# [SOLVED] &lt;&lt;avg//\\stopsign&gt;&gt;



## warlordfmike (Aug 15, 2007)

i have stopsign installed my mom instiest that we use it and it works
very well but DAI told me post about or aleast i think he did 
anyways 

i scaned with avg and it found that the stopsign folder has
a infection the files are 

vir_trojan__pws_banker_4541.cnr
vir_win32_hllm_bagz.cnr
vir_win32_HLLM.Beagle_36352.cnr
vir_win32_hllm_mydoom_33.cnr

they are in 
C:\Programfiles\Accelertion Software\Anti-Virus\and then the files

im going to email stopsign and tell them this and give them 
a link the this site


----------



## dai (Jul 2, 2004)

*Re: <<avg//\\stopsign>>*

i said to follow the 5 steps
http://www.techsupportforum.com/showthread.php?t=15968


----------



## warlordfmike (Aug 15, 2007)

*Re: <<avg//\\stopsign>>*

im going to wait and see what they say the links u gave me 
i put what they said about stopsign and sent it to them 
and i gave a not to bad of a threat

in hopes of doing something u NEVER KNOW WHAT GOOD IT DOES 
but u have to try


----------



## warlordfmike (Aug 15, 2007)

*Re: <<avg//\\stopsign>>*

ok iv unstalled alot of software cause some of it i was not even trying to use
and one WAS STOPSIGN and i dont think my mom what to use it anymore not
after what i read her!!!

so i need to know that dam best
anti-virus/anti-spyware/anti-adware/anti-malware/firewall/popupblocker/
the whole 9 yards and ever thing since i have netzero hispeed 3g <<dialup>>
they gave me norton anti-virus online free but its only good for xp and down 

i have them sending me a new cd/disk 

and i noitce in computer that i cant disable the menubar atall i guess that 
a after affect of stosign geting it payback 

and for a long time ie7 when i close it it hangs looks like its closeing but its not 
its still open 

and another thing is that when i look in the task manager there is two 

sidebar.exe is vista's sidebar:grin:
sidebar.exe is vista's sidebar:4-dontkno

exec.exe is netzero:grin: 
exec.exe is netzero:4-dontkno

SOUNDMAN.exe realtek onbroard sound i dont use onbroard:4-thatsba 

3cmlink.exe unknown to me:4-dontkno
3cmlink.exe unknown to me:4-dontkno

3cshtdwn.exe unknown to me:4-dontkno



so why do i have two of those:4-dontkno


----------



## warlordfmike (Aug 15, 2007)

*Re: <<avg//\\stopsign>>*

where what they sent me back

The files that you have attached are our cleaner
files, which are our software's instructions for
how to clean a particular infection. Because of
how they are programmed, they look very much like
the infection itself. If you browse to the location
those files were at, you will find a few hundred
starting with "vir" and ending with ".cnr". There
will also be another whole section in the same
folder that begin with "spy".

That folder is:
C:\Program Files\Acceleration Software\Anti-Virus

The excerpt you have copied from the webpage was
accurate, when it was posted a few years ago. There
were questionable practices in the past, largely due
to an advertiser that we used which we no longer use.
Since that time, we have also made the heuristic
scanning optional, and have it turned off by default.

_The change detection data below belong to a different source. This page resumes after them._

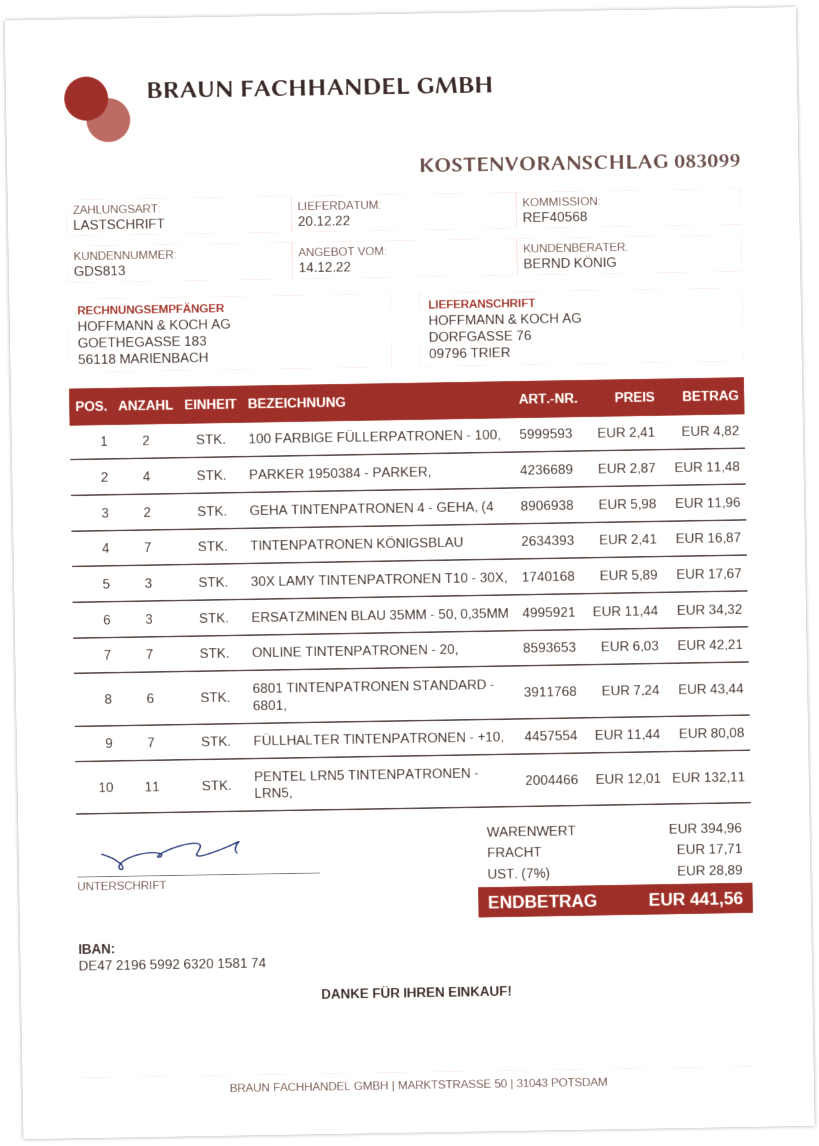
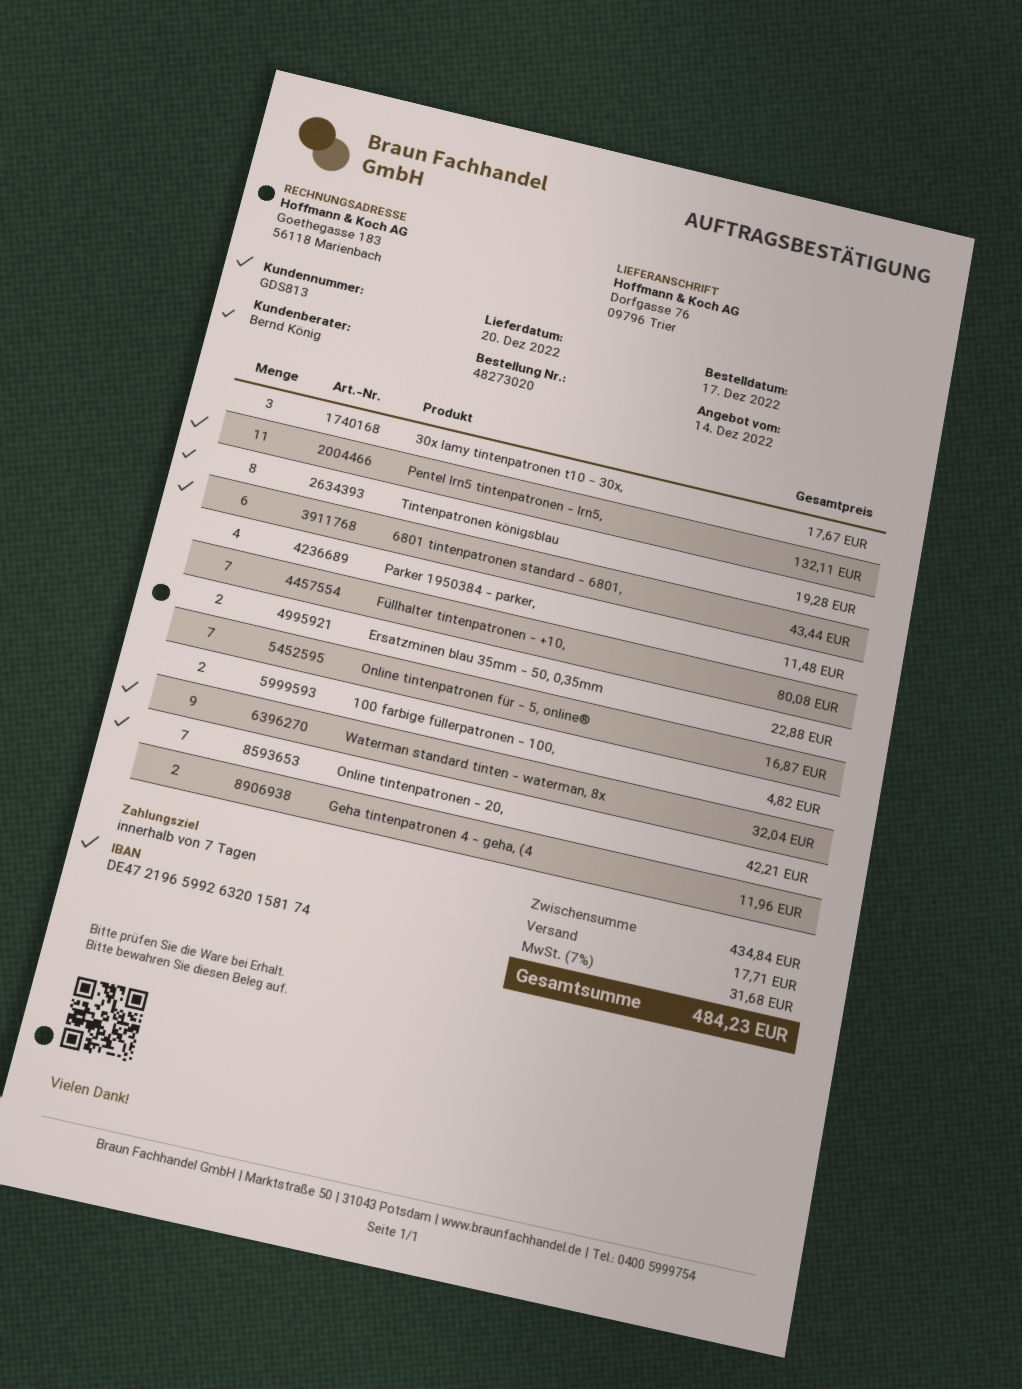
TINTENPATRONEN KÖNIGSBLAU: 7 for 16.87 -> 8 for 19.28
ERSATZMINEN BLAU 35MM - 50, 0,35MM: 3 for 34.32 -> 2 for 22.88
Online tintenpatronen für - 5, online®: none -> 7 for 16.87
Waterman standard tinten - waterman, 8x: none -> 9 for 32.04
subtotal: 394.96 -> 434.84
tax: 7% = 28.89 -> 7% = 31.68
total: 441.56 -> 484.23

Stop-Sign and eAcceleration have been found to be
clean by every major anti-virus vendor (Microsoft,
Norton, McAfee) and all the anti-spyware software
developers we've contacted (Microsoft, PestPatrol,
SpywareWarrior, even SpyBot (although the change to
definitions has yet to be made, so SpyBot still sees
our software as a threat, they have formally
acknowledged the fact that Stopsign is NOT a threat)).

If you do not wish to use our software, that is fine,
but please do not accuse or threaten simply because
you do not have all the information.

If you need any further support, please respond to this email
or - for real-time live chat support - visit

http://support.stopsign.com

...and click the Live Support Online button.

Our support team is available 6 days a week: 

Monday - Friday 9 a.m. - 8 p.m.
Saturdays - 9 a.m. - 2 p.m.

Pacific Time.

Thank you for using eAcceleration.

Sincerely,
Zach
Support Team
StopSign/eAcceleration
1-800-803-4588
1050 NE Hostmark Street, Suite 100-B
Poulsbo, Wa 98370
USA

Ticket Details
===================
Ticket ID: SQM-622777
Department: General Support
Priority: Medium
Status: Resolved


----------



## Guest (Mar 15, 2008)

*Re: <<avg//\\stopsign>>*

It seems this is a common problem with you. You must follow all of our steps to the letter. You will not do very well in the Security Forums, if you do not listen to our full instruction. Please follow the below speech:

Follow the steps in this link: *(Updated!) IMPORTANT - Read This Before Posting A Log* and post your results in the *Hijackthis Log Help Forum*. Follow the steps to the best of your ability and if you have an issue with one of the steps then include information on it with your new topic. Please give time as our analysts are very busy working with cases and other forum things.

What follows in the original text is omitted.